Wilvus on July 19, 2010 at 1:14 pm

http://www.pbs.org/speak/words/trackthatword/ The Accidental Neologist

A person who creates new words, or makes a point of using them, is called a neologist. In his new book, Presidential Voices, author and noted linguist Allan Metcalf points out that to date, George W. Bush and Thomas Jefferson are front runners among presidential neologists. (Jefferson is said to have originated over 100 new words or phrases.) Metcalf believes whether we like it or not, we’re all accidental neologists – the nature of American English makes it impossible not to be. When we add prefixes and suffixes – such as an ism to a president’s name – we become neologists.

Thomas Jefferson thought it was not only necessary but desirable to create new words and expressions. In an 1820 letter to his old friend John Adams, Jefferson wrote:

am a friend to neology. It is the only way to give to a language copiousness and euphony. Without it we should still be held to the vocabulary of Alfred or of Ulphilas [nearly a thousand years earlier]; and held to their state of science also: for I am sure they had no words which could have conveyed the ideas of oxygen, cotyledons, zoophytes, magnetism, electricity, hyaline, and thousands of others expressing ideas not then existing, nor of possible communication in the state of their language.
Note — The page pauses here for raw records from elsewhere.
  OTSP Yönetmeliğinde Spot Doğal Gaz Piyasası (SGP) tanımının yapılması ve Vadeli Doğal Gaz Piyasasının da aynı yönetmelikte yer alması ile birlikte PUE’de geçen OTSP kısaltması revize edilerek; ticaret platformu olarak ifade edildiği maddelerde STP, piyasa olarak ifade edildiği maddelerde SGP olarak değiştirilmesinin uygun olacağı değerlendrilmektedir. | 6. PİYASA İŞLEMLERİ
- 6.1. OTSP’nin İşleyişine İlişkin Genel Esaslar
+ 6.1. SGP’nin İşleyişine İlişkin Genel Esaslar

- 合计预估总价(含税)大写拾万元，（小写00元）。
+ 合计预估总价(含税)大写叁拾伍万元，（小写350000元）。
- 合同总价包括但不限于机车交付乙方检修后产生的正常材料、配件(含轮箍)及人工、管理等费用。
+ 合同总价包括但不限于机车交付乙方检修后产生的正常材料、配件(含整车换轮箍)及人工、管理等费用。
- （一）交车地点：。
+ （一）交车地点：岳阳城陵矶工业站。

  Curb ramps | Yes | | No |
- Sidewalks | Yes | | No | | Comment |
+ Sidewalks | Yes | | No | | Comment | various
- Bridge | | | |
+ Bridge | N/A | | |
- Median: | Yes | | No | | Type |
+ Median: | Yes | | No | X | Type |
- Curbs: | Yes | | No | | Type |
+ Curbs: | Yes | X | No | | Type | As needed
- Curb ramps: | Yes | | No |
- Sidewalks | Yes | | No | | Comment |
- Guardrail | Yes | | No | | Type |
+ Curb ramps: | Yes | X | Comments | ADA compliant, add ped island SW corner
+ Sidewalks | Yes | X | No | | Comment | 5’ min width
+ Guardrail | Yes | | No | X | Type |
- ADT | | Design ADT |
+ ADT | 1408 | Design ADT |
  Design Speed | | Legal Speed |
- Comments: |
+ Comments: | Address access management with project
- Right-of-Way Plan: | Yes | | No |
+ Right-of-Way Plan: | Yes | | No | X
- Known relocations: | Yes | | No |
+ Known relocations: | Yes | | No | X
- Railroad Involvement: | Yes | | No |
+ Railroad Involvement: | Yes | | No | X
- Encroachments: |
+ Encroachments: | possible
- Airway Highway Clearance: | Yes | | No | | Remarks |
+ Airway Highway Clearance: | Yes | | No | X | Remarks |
What a language has the French become since the date of their revolution, by the free introduction of new words! The most copious and eloquent in the living world; and equal to the Greek, had not that been regularly modifiable almost ad infinitum….
29 posted on 07/19/2010 11:06:51 PM PDT by American Dream 246 (Open your eyes. Freedom is not a one day fight. Enemies of Freedom are legion.)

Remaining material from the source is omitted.